[Data excerpts]
Start of Block

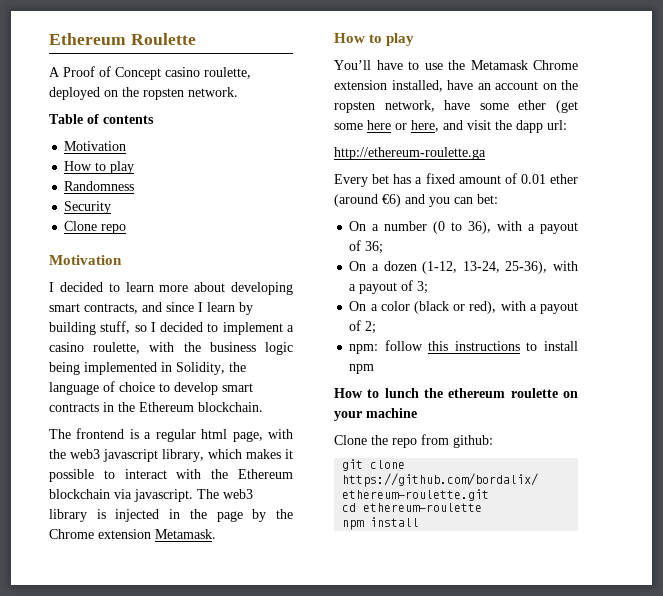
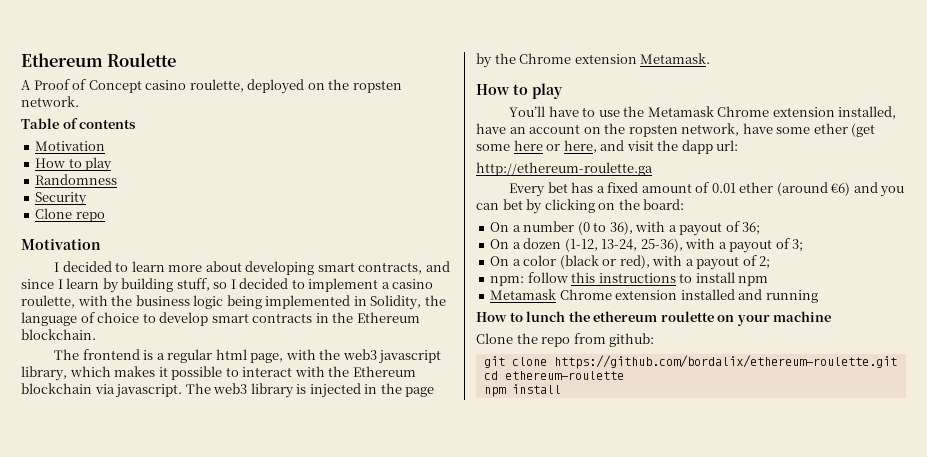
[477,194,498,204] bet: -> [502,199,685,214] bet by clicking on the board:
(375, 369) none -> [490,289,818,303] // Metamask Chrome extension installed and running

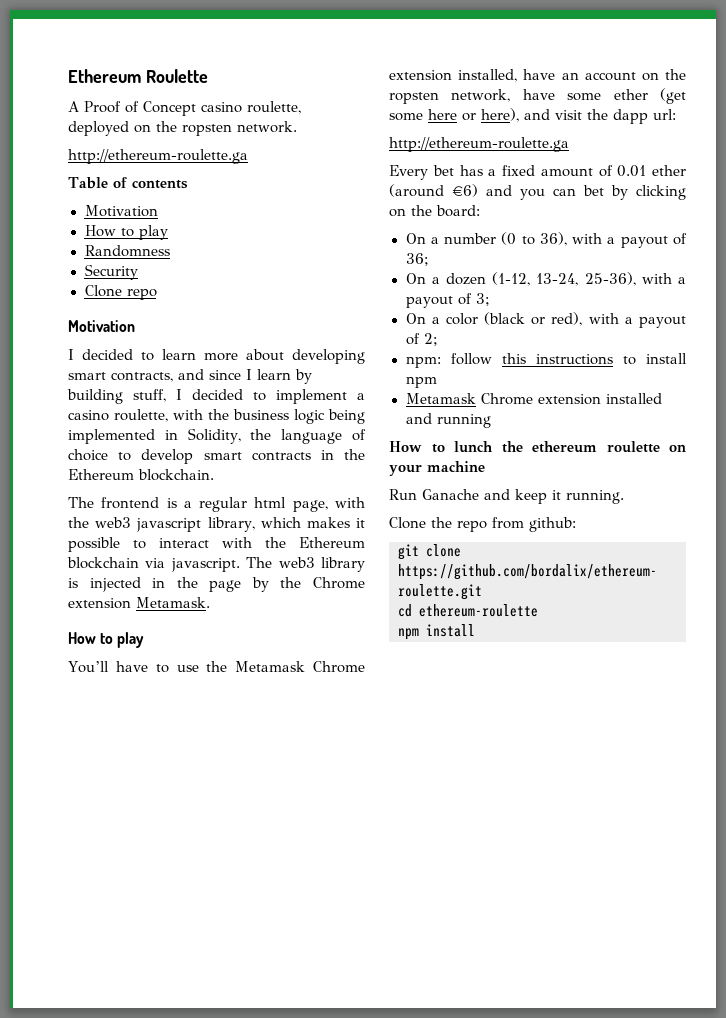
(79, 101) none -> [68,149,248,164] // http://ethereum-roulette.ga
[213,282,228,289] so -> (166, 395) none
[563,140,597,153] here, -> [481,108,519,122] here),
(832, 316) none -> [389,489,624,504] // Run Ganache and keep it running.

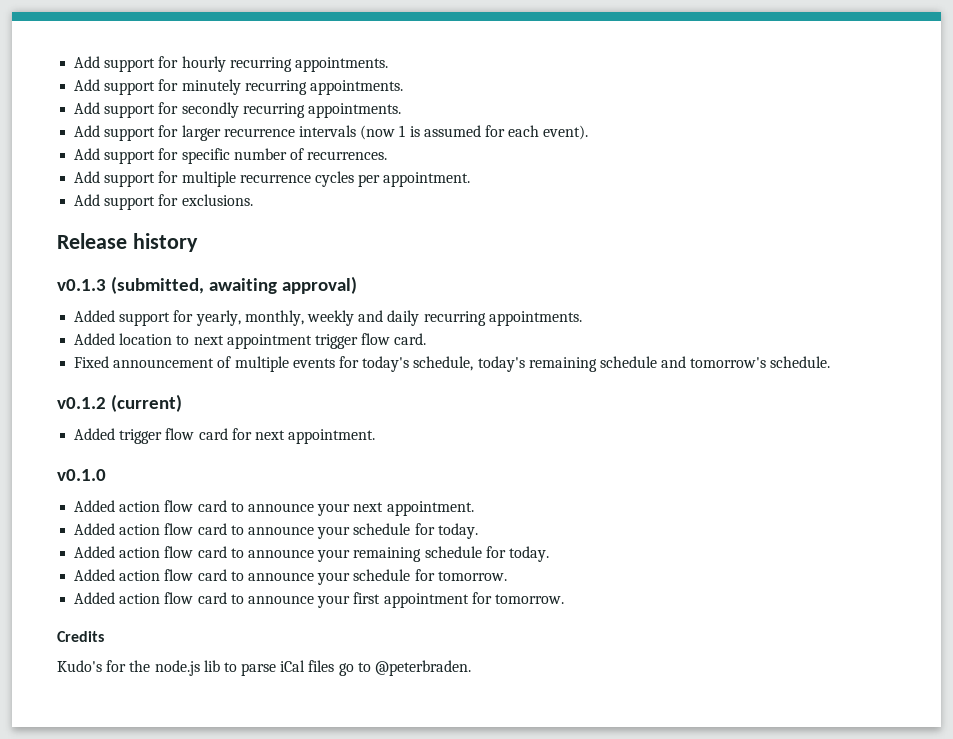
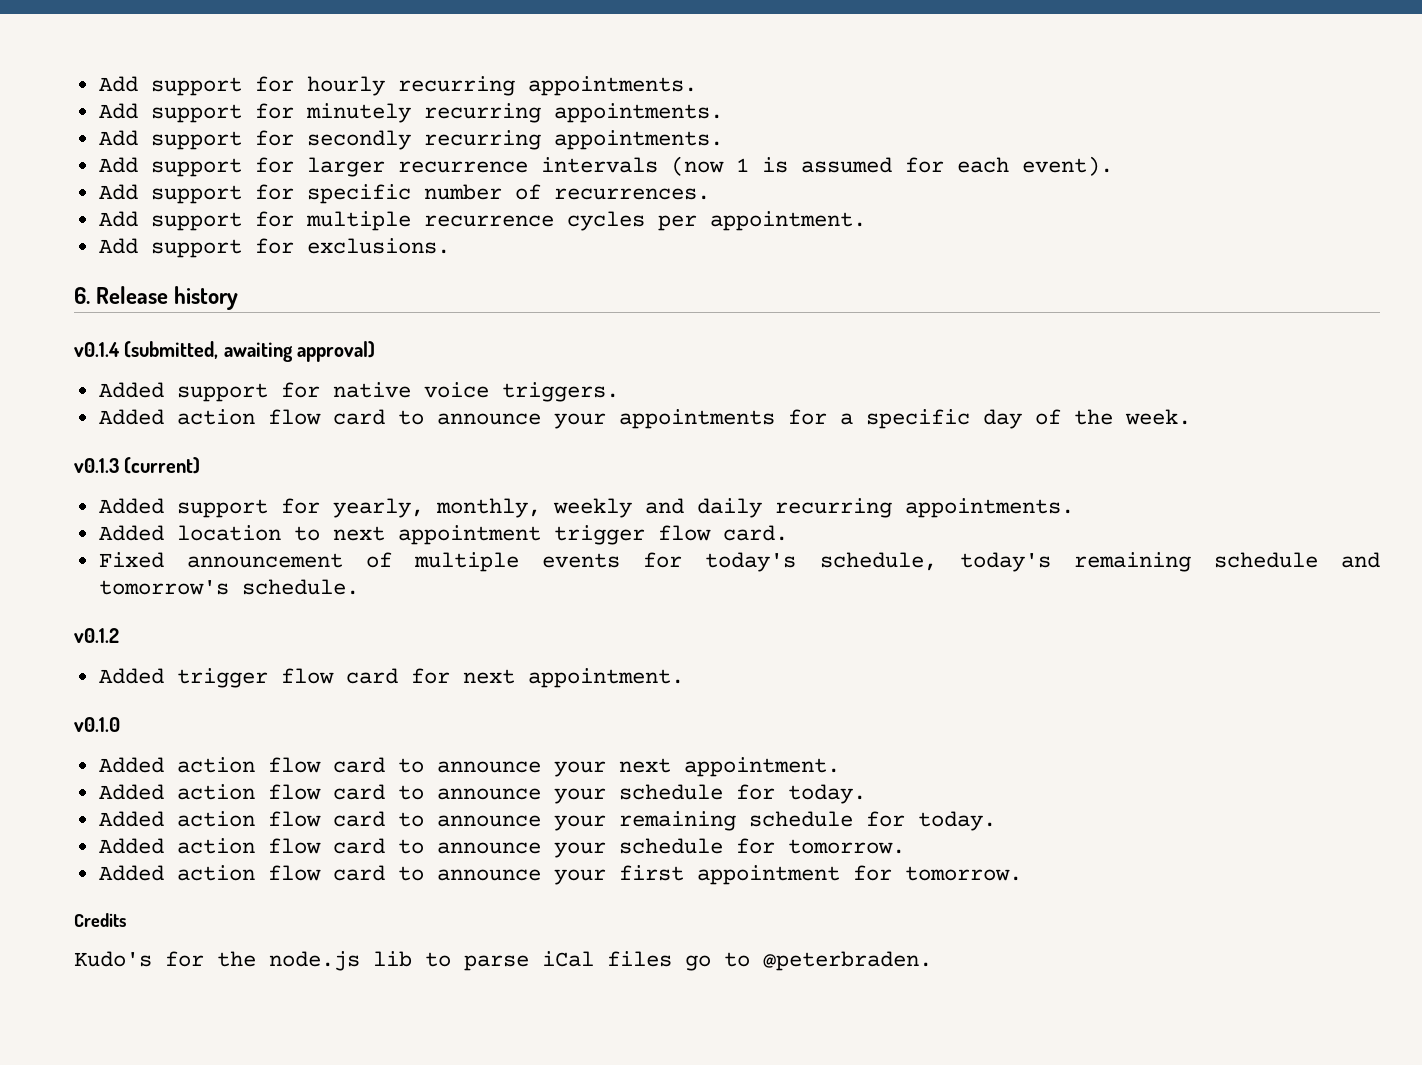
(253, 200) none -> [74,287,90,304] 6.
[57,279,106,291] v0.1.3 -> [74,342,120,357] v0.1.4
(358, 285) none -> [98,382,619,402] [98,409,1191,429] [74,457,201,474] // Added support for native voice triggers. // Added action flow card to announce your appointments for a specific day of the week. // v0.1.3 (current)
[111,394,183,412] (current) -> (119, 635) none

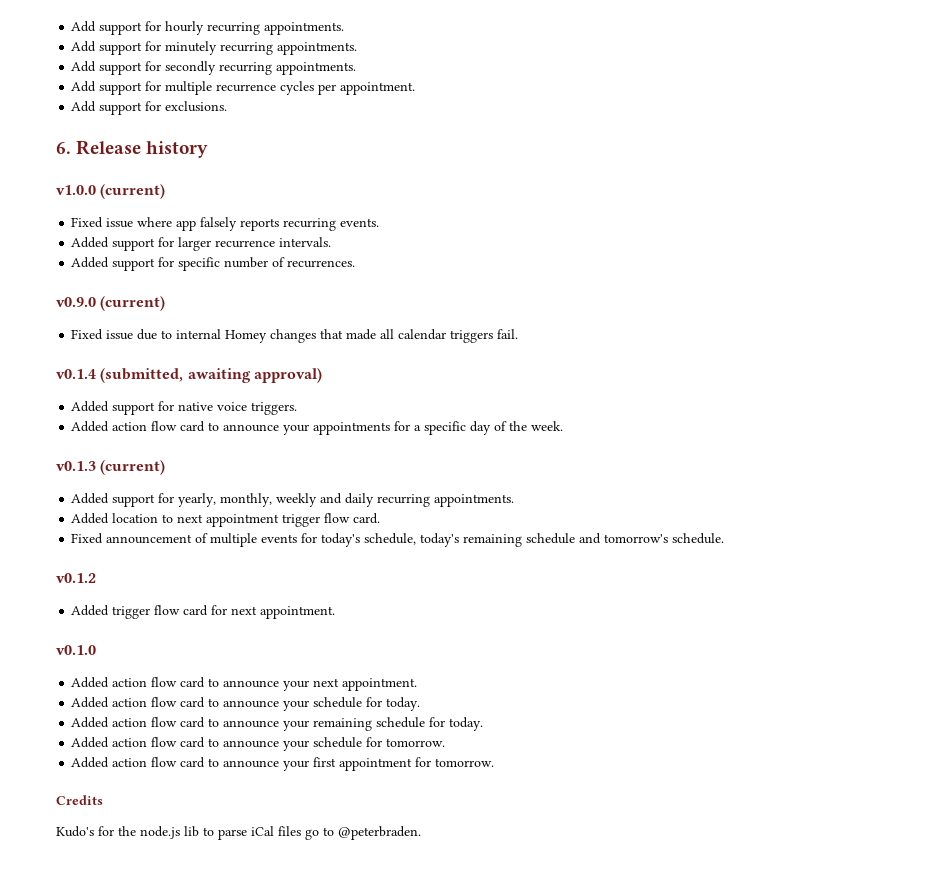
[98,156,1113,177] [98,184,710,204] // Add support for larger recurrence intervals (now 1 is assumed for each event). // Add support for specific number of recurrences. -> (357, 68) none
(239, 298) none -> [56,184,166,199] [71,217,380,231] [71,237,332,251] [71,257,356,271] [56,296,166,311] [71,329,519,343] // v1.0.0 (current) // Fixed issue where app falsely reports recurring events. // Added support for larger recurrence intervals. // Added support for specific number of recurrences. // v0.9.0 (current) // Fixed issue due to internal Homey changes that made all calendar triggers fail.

End of Block

The answer should consist of all the records, duplicated exactly, with no images included.

[477,194,498,204] bet: -> [502,199,685,214] bet by clicking on the board:
(375, 369) none -> [490,289,818,303] // Metamask Chrome extension installed and running

(79, 101) none -> [68,149,248,164] // http://ethereum-roulette.ga
[213,282,228,289] so -> (166, 395) none
[563,140,597,153] here, -> [481,108,519,122] here),
(832, 316) none -> [389,489,624,504] // Run Ganache and keep it running.

(253, 200) none -> [74,287,90,304] 6.
[57,279,106,291] v0.1.3 -> [74,342,120,357] v0.1.4
(358, 285) none -> [98,382,619,402] [98,409,1191,429] [74,457,201,474] // Added support for native voice triggers. // Added action flow card to announce your appointments for a specific day of the week. // v0.1.3 (current)
[111,394,183,412] (current) -> (119, 635) none

[98,156,1113,177] [98,184,710,204] // Add support for larger recurrence intervals (now 1 is assumed for each event). // Add support for specific number of recurrences. -> (357, 68) none
(239, 298) none -> [56,184,166,199] [71,217,380,231] [71,237,332,251] [71,257,356,271] [56,296,166,311] [71,329,519,343] // v1.0.0 (current) // Fixed issue where app falsely reports recurring events. // Added support for larger recurrence intervals. // Added support for specific number of recurrences. // v0.9.0 (current) // Fixed issue due to internal Homey changes that made all calendar triggers fail.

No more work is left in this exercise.